花束の理由について、吉田は「モスクワ、バンクーバー、おめでとうございます」と監督へ伝えると、ここで、モスクワ国際映画祭、バンクーバー国際映画祭への正式招待作品として選出されたことが発表され、会場は拍手に包まれた。荒木監督は、「カナダとロシア、行きたいです。バンクーバーとモスクワ行きたいです。パスポート取りに行かないと」とソワソワ。中村は「(気になるところ)そこですか?」と笑顔でツッコミを入れていた。目で会話をする中村と吉田の様子を見たMCは、吉田に「ほんとは(花束を)どっちに渡したかったの?」と質問すると、吉田はしばらく考え、「石橋静河さんです」と回答。これには石橋も「胸を射抜かれました。ありがとう!」とこの日一番の笑顔を見せつつ、「でも、中村さんがすごく好きなんだよね」と吉田に語りかけた。すると中村が「春に、萌果のお兄ちゃんと仕事したんです。家族ぐるみの付き合いになるので、多分、来年の今頃は庭でバーベキューするくらいに(仲良く)なっていると思います。バーベキューのときには家からトング持っていくね」とコメント。花束がもらえなかったことに対しては「僕の初恋は今、やぶれました。やさぐれようと思います」と残念そうな様子を見せつつも、豚のモノマネをして吉田を笑わせていた。

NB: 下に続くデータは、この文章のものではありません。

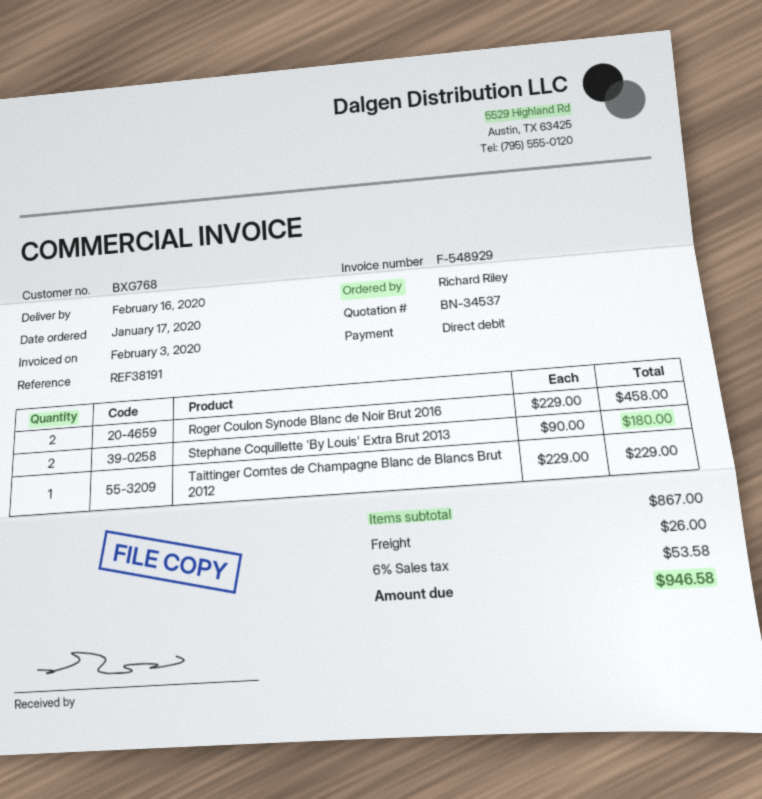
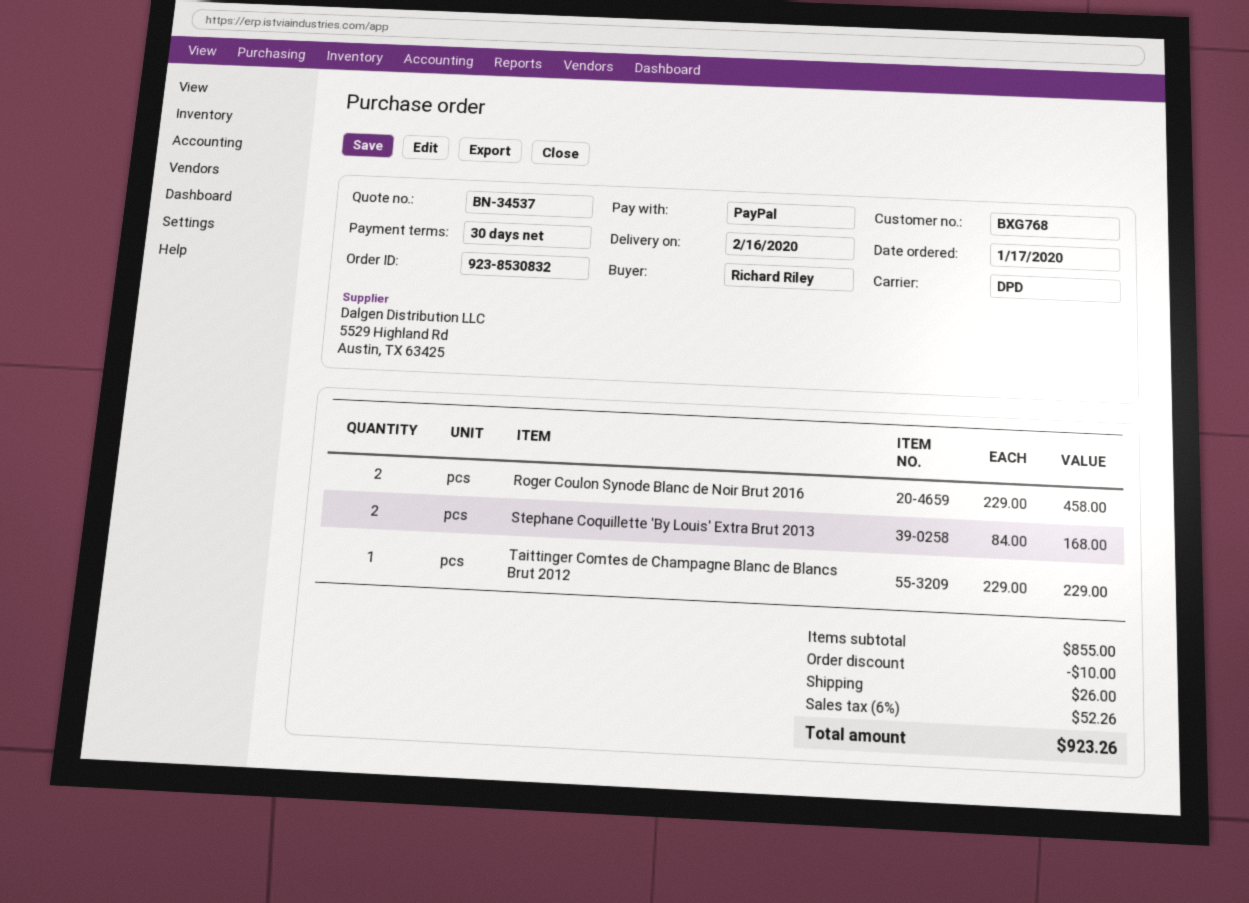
payment method: direct debit -> PayPal
Stephane Coquillette 'By Louis' Extra Brut 2013: 2 x 90.00 = 180.00 -> 2 x 84.00 = 168.00
subtotal: 867.00 -> 855.00
discount: none -> 10.00
tax: 6% = 53.58 -> 6% = 52.26
total: 946.58 -> 923.26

最後に、石橋は「今日は本当にありがとうございました。監督が今まで生きてきて、考えて来たことがそのまま作品になっているのだと思います。そんな嘘がない作品に出れることがうれしいです。映画はそうあるべきだと思うので、そういう作品に参加できてうれしいし、観た人にも、これから観る人もそんなところを楽しんでほしいと思います」、中村は「本日はありがとうございます。いろいろな作品に関わらせてもらって、(自分が感じたことなどを)考えてコメントする場面もたくさんあります。でも、この作品は、それぞれの反応、感じること、記憶に残るポイント、家に帰って思い出すポイントが違ってくる作品です。この映画を観ることは、お金と時間を払っていただいて、ゲットした自由だと思うので、何度か思い返しながら、楽しんでいただければと思います。ん?萌果が僕を見て笑っています。バカにされているのかな?うふふふふ。萌果もなんか言う?え?無視ですね。ありがとうございます」と吉田との可愛いやりとりを見せながら挨拶し、本イベントは幕を閉じた。

『人数の町』
9月4日(金)より、新宿武蔵野館ほか全国ロードショー中
監督・脚本:荒木伸二
音楽:渡邊琢磨
出演:中村倫也 石橋静河 立花恵理 橋野純平 植村宏司 菅野莉央 松浦祐也 草野イニ 川村紗也 柳英里紗 山中聡
配給:キノフィルムズ

【ストーリー】 借金取りに追われ暴行を受けていた蒼山(中村倫也)は、黄色いツナギを着たヒゲ面の男に助けられる。その男は蒼山に「居場所」を用意してやるという。蒼山のことを“デュード”と呼ぶその男に誘われ辿り着いた先は、ある奇妙な「町」だった。